Outre Israël, d’autres pays avec de très fortes augmentations de l’inflation entre 2020 et 2022 incluent l’Italie, qui a vu une augmentation de près de vingt fois au premier trimestre 2022 par rapport à deux ans plus tôt (de 0,29 % à 5,67 %) ; la Suisse, qui est passée de ‑0,13 % au premier trimestre 2020 à 2,06 % à la même période de cette année ; et la Grèce, un pays qui connaît bien les turbulences économiques. Après le quasi-effondrement de l’économie grecque au milieu des années 2010, le pays a connu plusieurs années de faible inflation – dont plus d’un épisode de déflation, le dernier ayant débuté au cours du premier printemps et de l’été de la pandémie. Depuis lors, cependant, les prix ont grimpé en flèche : le taux d’inflation annuel en Grèce a atteint 7,44 % au premier trimestre de cette année, soit près de 21 fois ce qu’il était deux ans plus tôt (0,36 %).

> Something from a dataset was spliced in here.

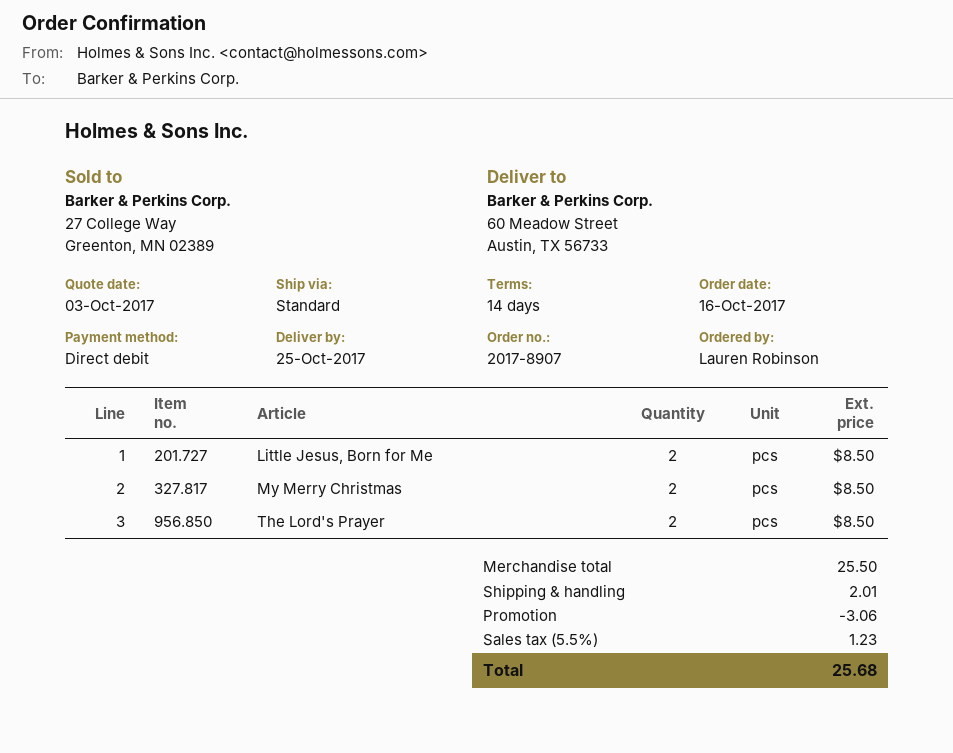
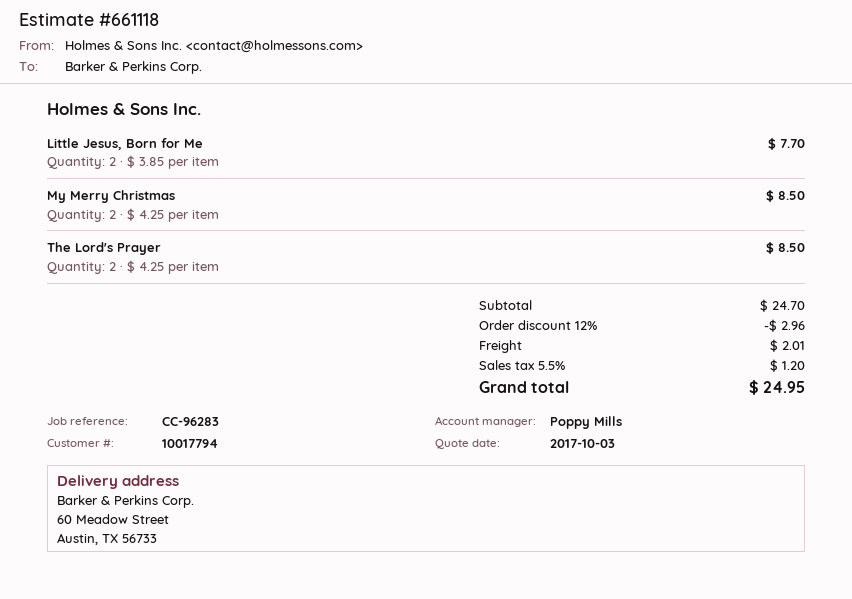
Little Jesus, Born for Me: 2 for 8.50 -> 2 for 7.70
subtotal: 25.50 -> 24.70
discount: 3.06 -> 2.96
tax: 5.5% = 1.23 -> 5.5% = 1.20
total: 25.68 -> 24.95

L’inflation annuelle aux États-Unis au premier trimestre de cette année était en moyenne juste en dessous de 8,0 % – le 13e taux le plus élevé parmi les 44 pays examinés. Le taux d’inflation du premier trimestre aux États-Unis était presque quatre fois supérieur à son niveau du premier trimestre de 2020.

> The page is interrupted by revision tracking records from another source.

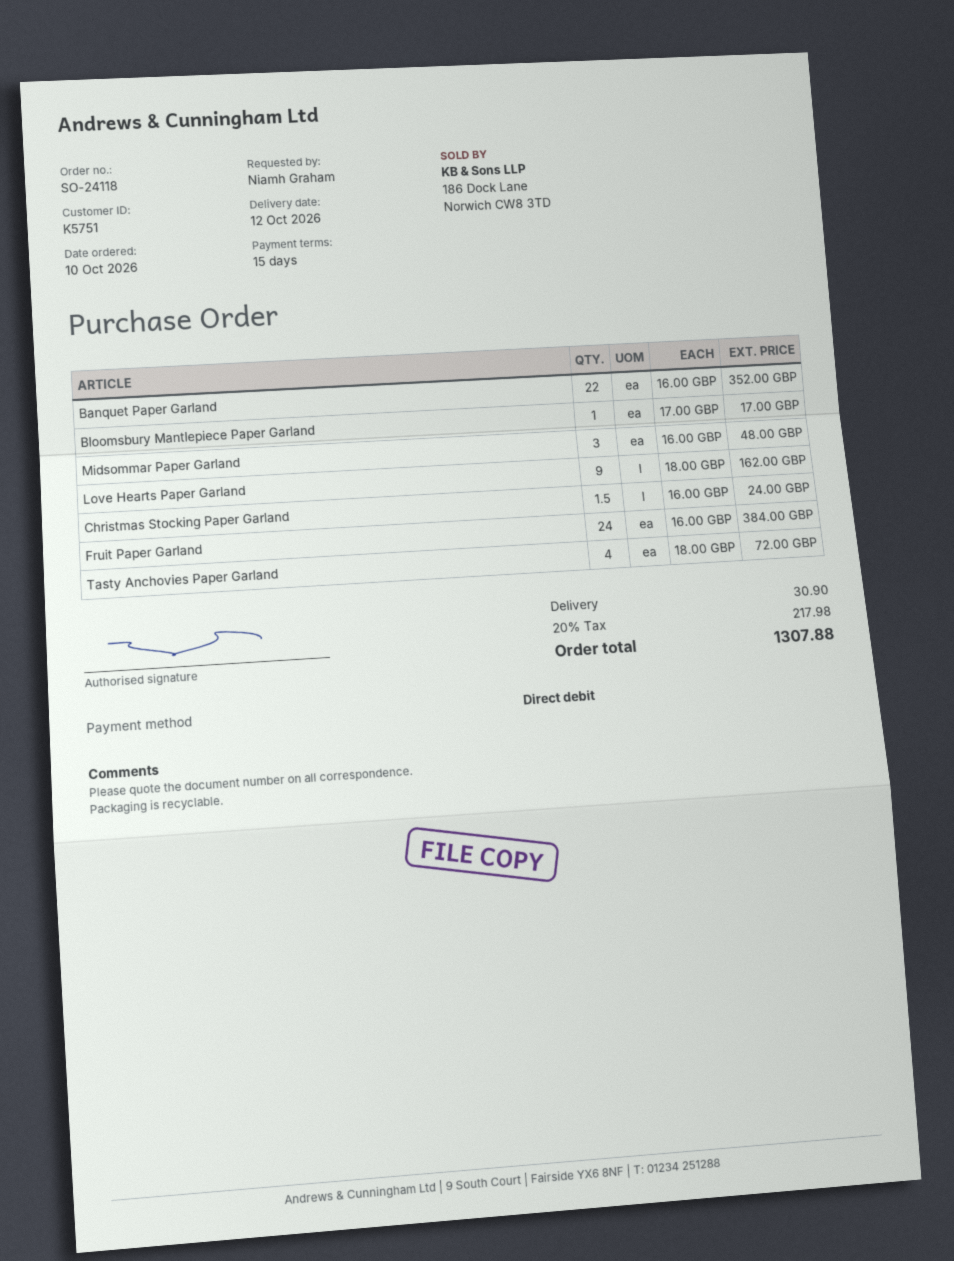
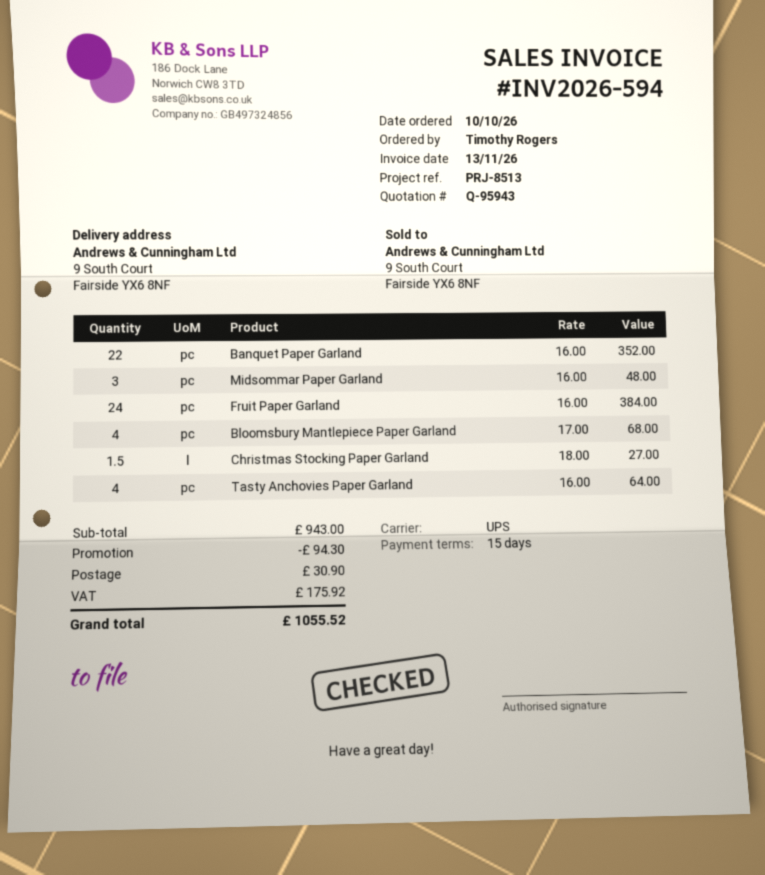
ordered by: Niamh Graham -> Timothy Rogers
Bloomsbury Mantlepiece Paper Garland: 1 x 17.00 = 17.00 -> 4 x 17.00 = 68.00
Love Hearts Paper Garland: 9 x 18.00 = 162.00 -> none
Christmas Stocking Paper Garland: 1.5 x 16.00 = 24.00 -> 1.5 x 18.00 = 27.00
Tasty Anchovies Paper Garland: 4 x 18.00 = 72.00 -> 4 x 16.00 = 64.00
discount: none -> 94.30
tax: 217.98 -> 175.92
total: 1307.88 -> 1055.52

Quel que soit le absolu niveau d’inflation dans chaque pays, la plupart montrent des variations sur le même schéma de base : des niveaux relativement bas avant que la pandémie de COVID-19 ne frappe au premier trimestre 2020 ; des taux fixes ou en baisse pour le reste de cette année et jusqu’en 2021, car de nombreux gouvernements ont fortement réduit la plupart des activités économiques ; et la hausse des taux à partir du milieu à la fin de 2021, alors que le monde luttait pour revenir à quelque chose qui se rapprochait de la normale.

Mais il y a des exceptions à ce schéma général de creux et de surtensions. En Russie, par exemple, les taux d’inflation ont augmenté régulièrement tout au long de la période pandémique avant de flamber à la suite de son invasion de l’Ukraine. En Indonésie, l’inflation a chuté au début de la pandémie et est restée à des niveaux bas. Le Japon a poursuivi sa lutte de plusieurs années avec des taux d’inflation trop élevés bas. Et en Arabie Saoudite, la tendance s’est inversée : le taux d’inflation a bondi durant la pandémie mais a ensuite fortement chuté fin 2021 ; il a un peu augmenté depuis, mais n’est toujours que de 1,6 %.

L’inflation ne semble pas encore en avoir fini avec le monde développé. Un rapport intermédiaire de l’OCDE a révélé que le taux d’inflation d’avril était supérieur à celui de mars dans 32 des 38 pays membres du groupe.